As if it should be up to the likes of him to decide whether our strikes are "legitimate" or not, in the first place! Etonian toffs like Cameron and his ministers have only ever experienced the cushy life which they inherited. They belong to the very same class as the bosses that we have to fight, day in and day out, to defend our wages and conditions. And they want to tell us what we can and cannot do, to defend our interests?
In fact Cameron has gone a step further - and ordered an "enquiry" into "inappropriate or intimidatory actions" in trade disputes!
The bosses' "intimidation and terrorism"
In other words, whatever he might say, it is the right to strike, that Cameron wants to restrict even further - as if it's not badly curtailed already.
The starting point for his campaign is both farcical and hypocritical - as illustrated by the Daily Mail headline: "Terrorised by union bullies: how Labour's Unite paymasters intimidated managers and their children in bitter oil refinery battle". And the reason for the Daily Mail's "outrage"? Among other things, a protest outside the house of a Grangemouth director where, according to this newspaper, "25 Unite members... protested on his driveway with flags, banners and an inflatable rat for about 90 minutes" (the rat apparently representing John Ratcliffe, the billionaire CEO of Ineos).
Was this "terrorism" or "intimidation"? What a joke! In fact, the worst that can be said about this protest is that it was silly - and a waste of time. An inflatable rat, even backed by a few dozen workers, couldn't force a company like Ineos to back down. The Ratcliffes of this world are concerned with only one thing - their profits. And it is only a real threat to these profits which could have forced Ratcliffe's hand - not symbolic protests.
Cameron's use of such a protest to accuse union members of "terrorism and intimidation" is just idiotic - and a red-herring. But what about the very real "terrorism and intimidation" used by the bosses against workers and their families at Grangemouth? What was the blackmail over jobs which was perpetrated by Ineos, if not "intimidation"? And what was the impact of the threat of wage and job cuts on these workers' families, if not that they were "terrorised" by the prospect of hard times to come?

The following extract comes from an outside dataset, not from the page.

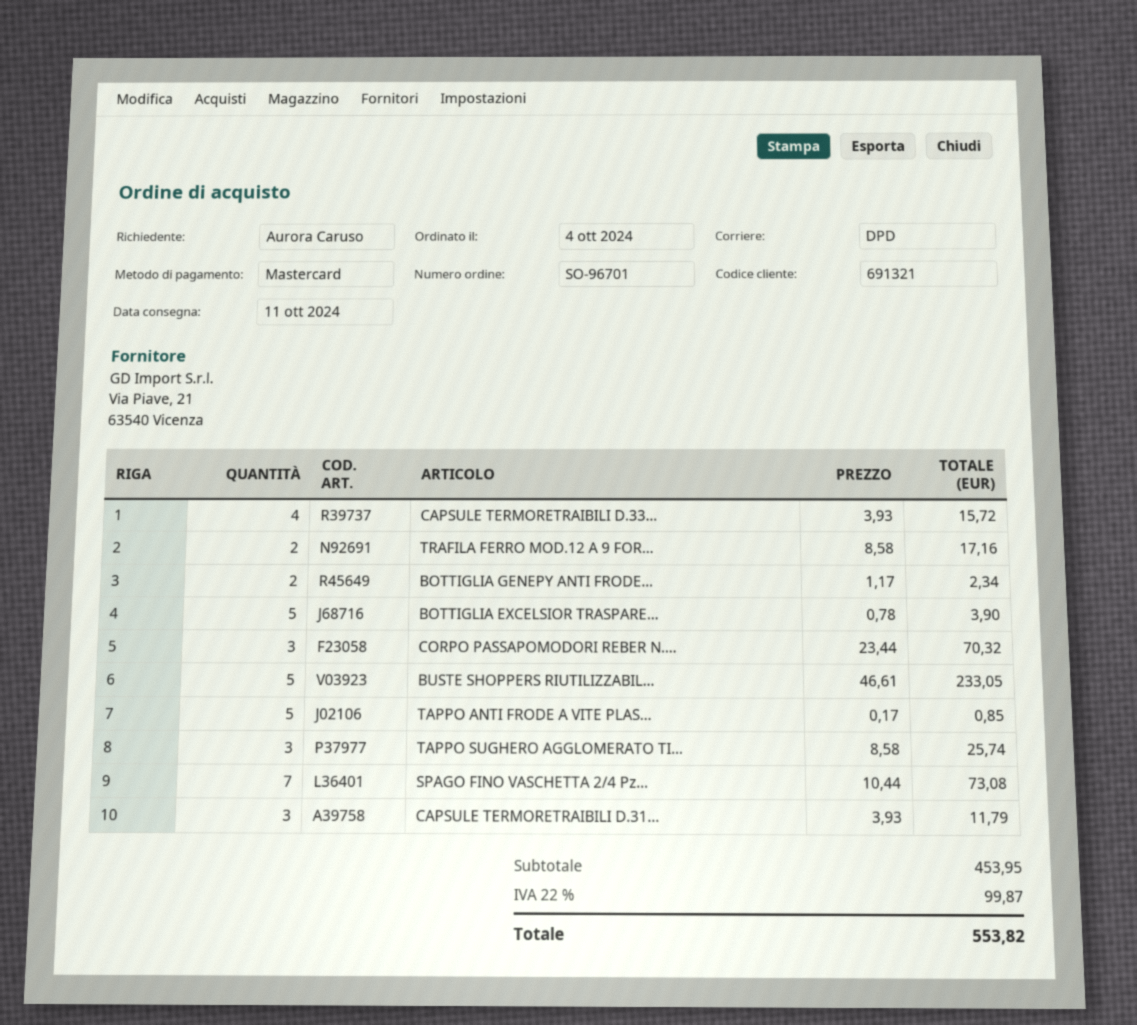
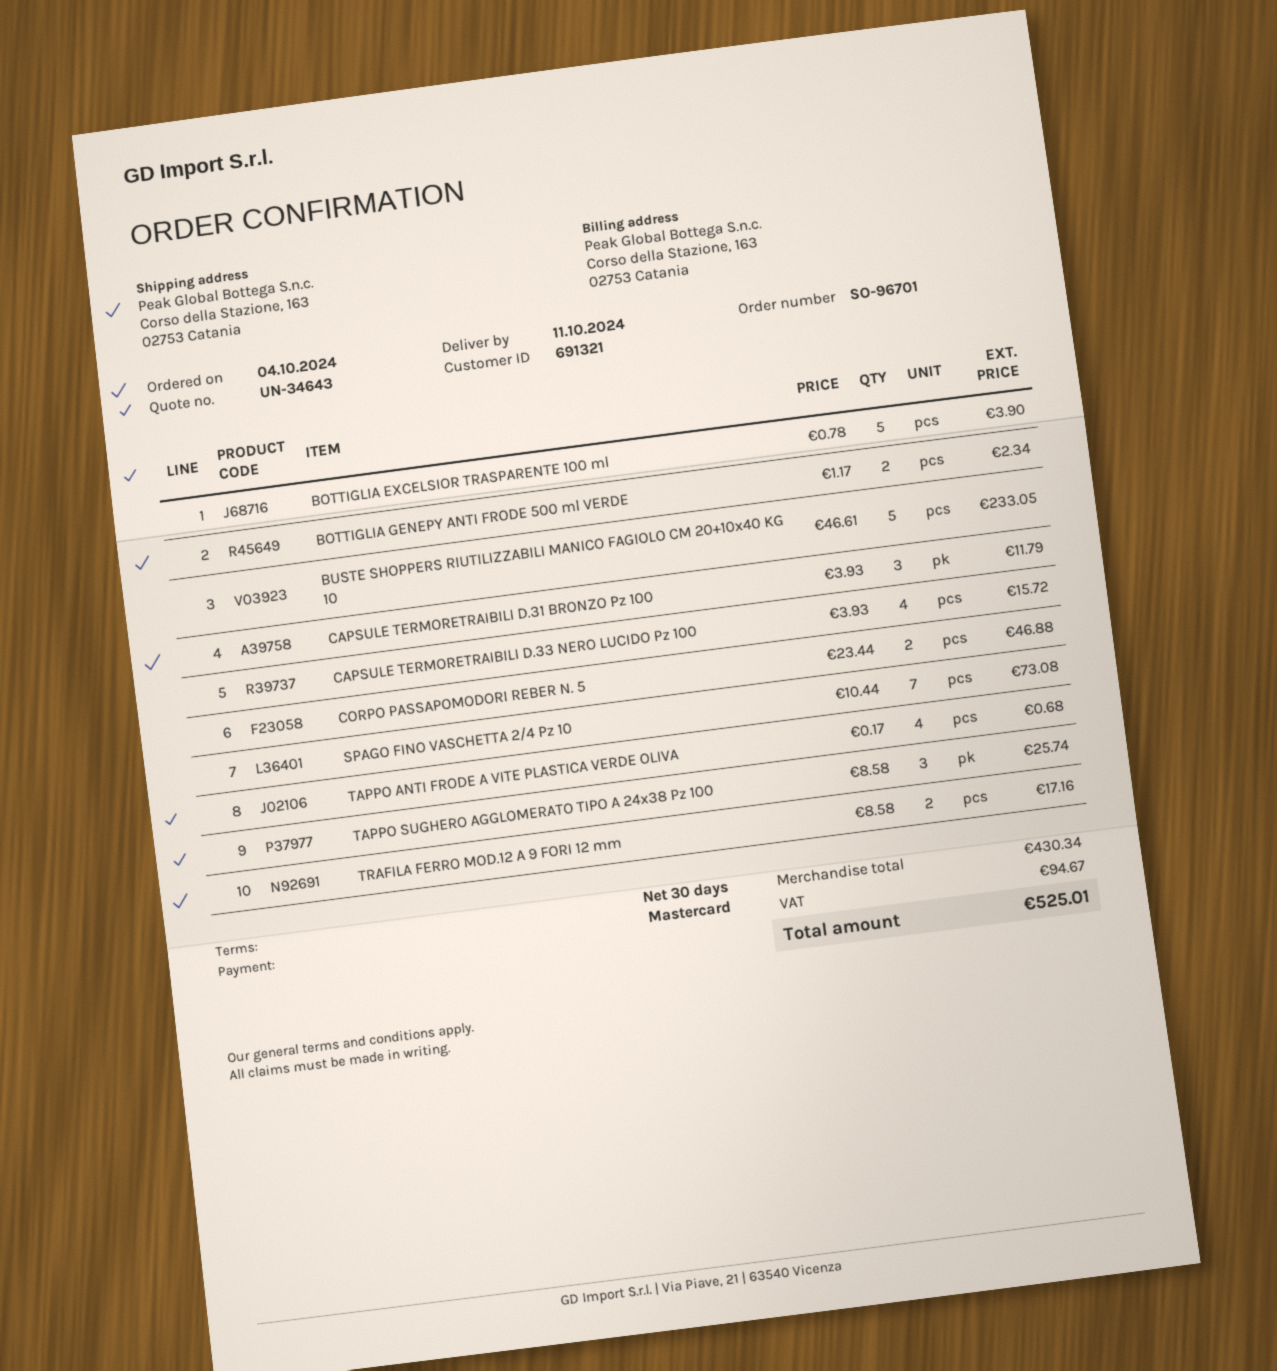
CORPO PASSAPOMODORI REBER N....: 3 x 23.44 = 70.32 -> 2 x 23.44 = 46.88
TAPPO ANTI FRODE A VITE PLAS...: 5 x 0.17 = 0.85 -> 4 x 0.17 = 0.68
subtotal: 453.95 -> 430.34
tax: 99.87 -> 94.67
total: 553.82 -> 525.01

Isn't it time to talk about the "terrorism and intimidation" of the capitalist class against the working class? And not just in Grangemouth, but across the whole of society. Wasn't it the capitalists' profiteering and speculation which caused the present crisis - causing misery for millions of working class families? If this isn't "terrorism", what is?

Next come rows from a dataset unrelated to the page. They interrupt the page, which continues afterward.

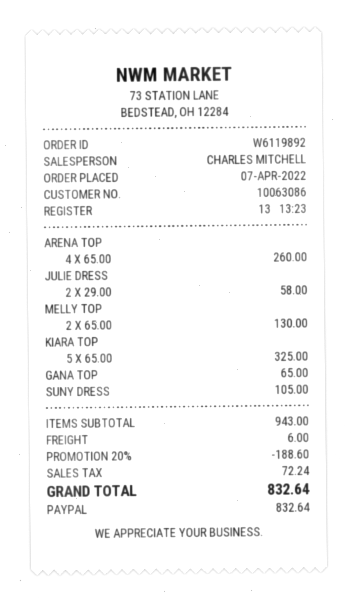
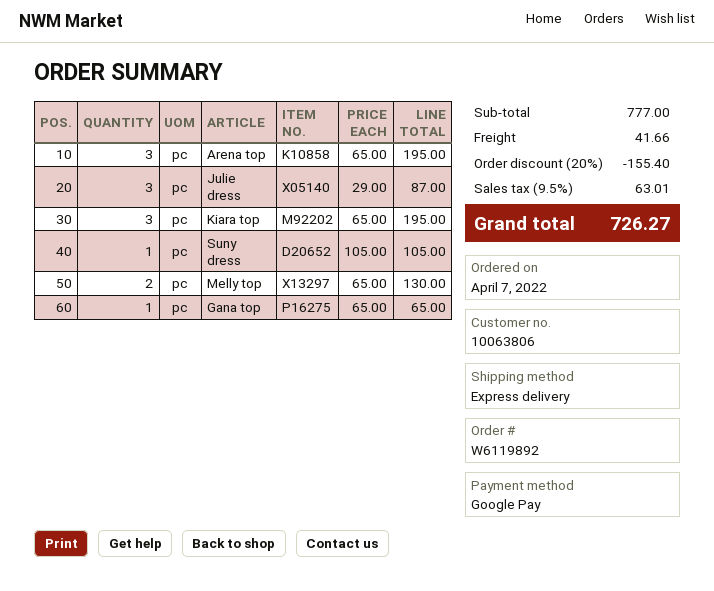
customer number: 10063086 -> 10063806
payment method: PayPal -> Google Pay
ARENA TOP: 4 x 65.00 = 260.00 -> 3 x 65.00 = 195.00
JULIE DRESS: 2 x 29.00 = 58.00 -> 3 x 29.00 = 87.00
KIARA TOP: 5 x 65.00 = 325.00 -> 3 x 65.00 = 195.00
subtotal: 943.00 -> 777.00
discount: 20% = 188.60 -> 20% = 155.40
shipping: 6.00 -> 41.66
tax: 72.24 -> 63.01
total: 832.64 -> 726.27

The way forward, standing up to them!
Of course, there's a good deal of politicking behind Cameron's "enquiry". It's a banana skin for Miliband, trapping him in a dilemma: either displease the bosses and well-off voters by refusing to back Cameron, or lose some working class votes.

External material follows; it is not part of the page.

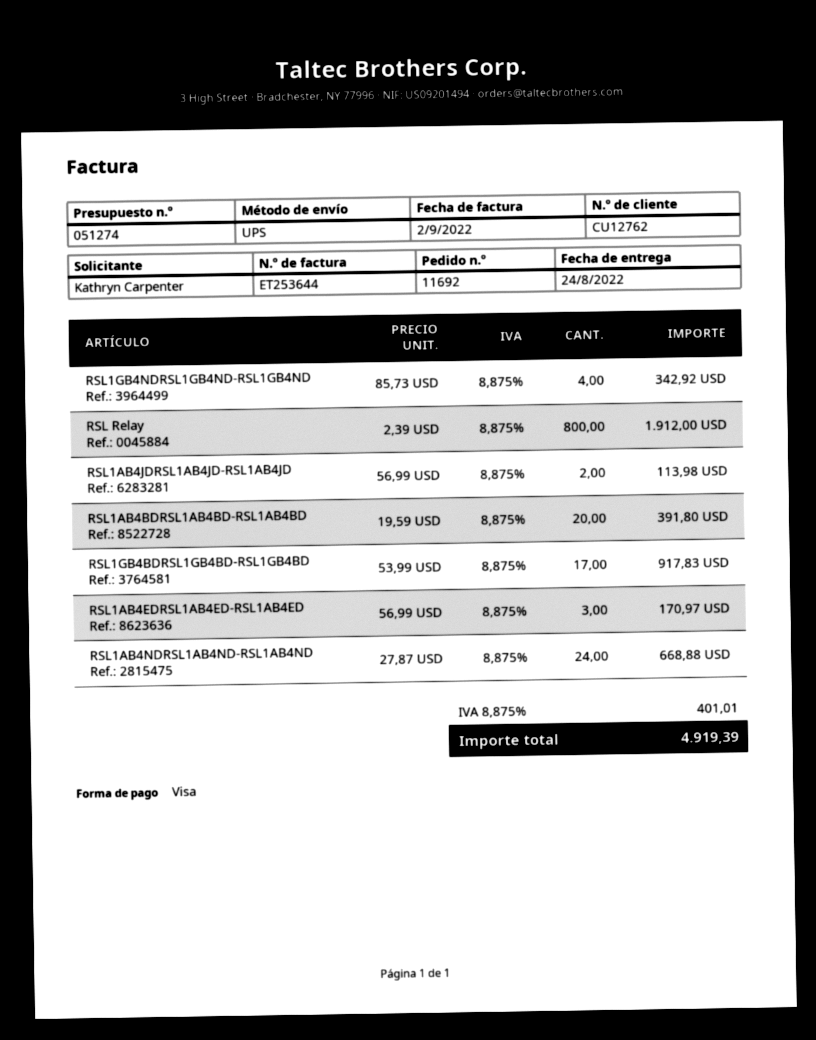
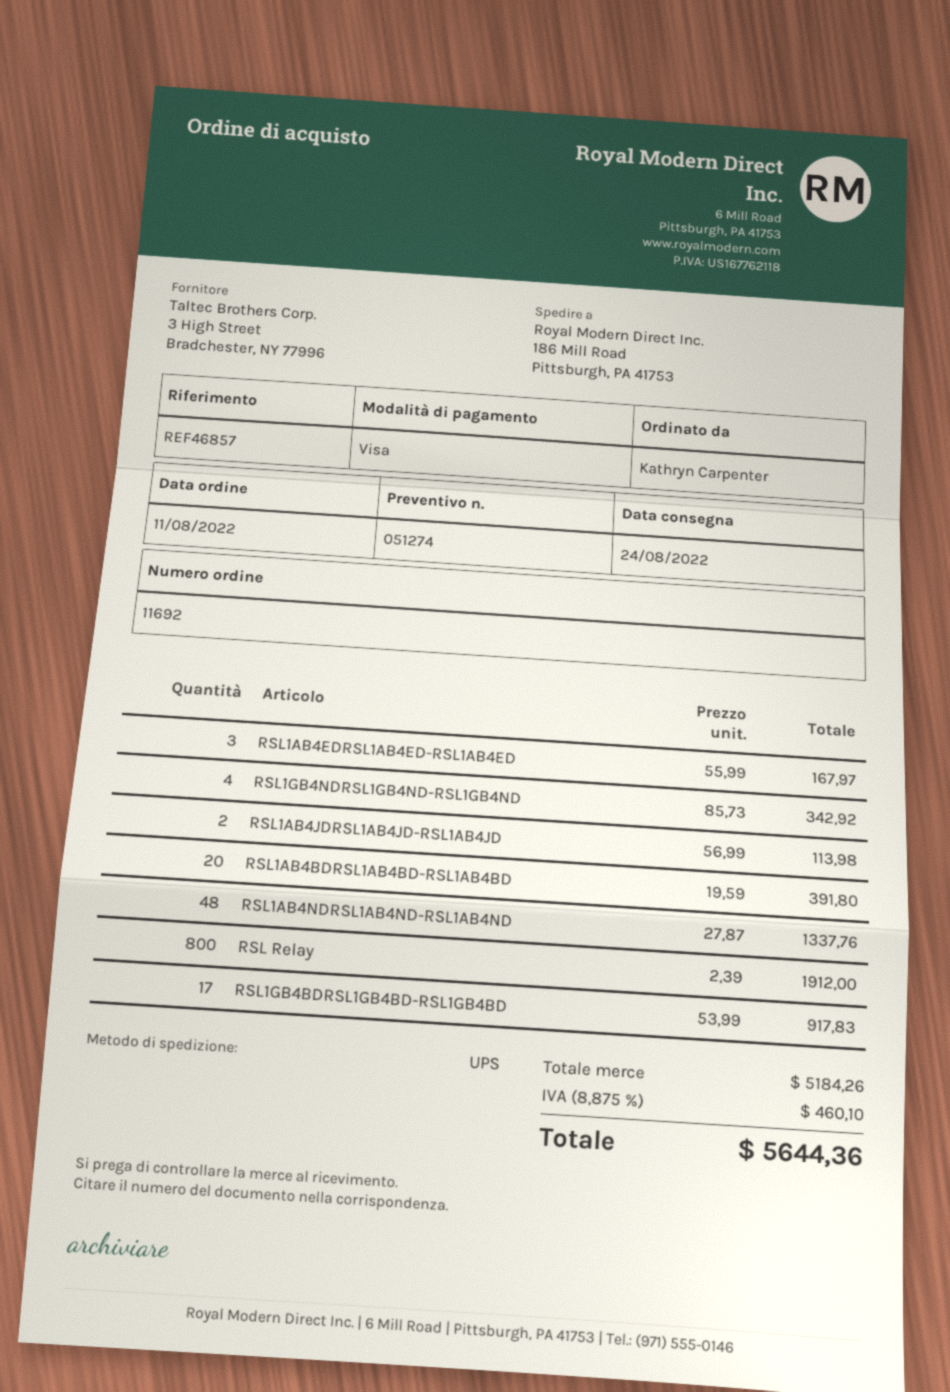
RSL1AB4EDRSL1AB4ED-RSL1AB4ED: 3 x 56.99 = 170.97 -> 3 x 55.99 = 167.97
RSL1AB4NDRSL1AB4ND-RSL1AB4ND: 24 x 27.87 = 668.88 -> 48 x 27.87 = 1337.76
tax: 8.875% = 401.01 -> 8.875% = 460.10
total: 4919.39 -> 5644.36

But the real issue is not the game of chair- swopping which will take place in government at the next general election - because whatever the outcome, it will change nothing for the working class. The real issue is that the capitalist class and their politicians across the political spectrum have been allowed to tell us, workers what we can and cannot do to defend our interests, for far too long - and this is what needs to be stopped.
In this respect, what the working class just cannot afford, is policies such as those of the union leaders during recent disputes - whether it be their capitulation to Ineos at Grangemouth itself or, for instance, their failure to organise any serious opposition to the privatisation of Royal Mail.
No doubt, this was because union leaders feared the perspective of a head-on confrontation and hoped to maintain their working "partnership" with the bosses anyway. But, in the end, their failure to offer workers a fighting perspective has only resulted in them sawing off the branch on which they were sitting: today the likes of Cameron, Ratcliffe at Ineos and Moya Greene, at Royal Mail, are pushing their luck, to take advantage of the weakness displayed by the union leaderships.
Ultimately, however, it is not union leaders, but the entire working class which is the real target of the bosses and their politicians. And whether their attacks are derailed or not, will not depend on union leaders who've already proved their spinelessness, but on the rest of us, workers. We produce all the wealth in this society and this gives us the collective strength to bring about real change. Using it is the only way forward!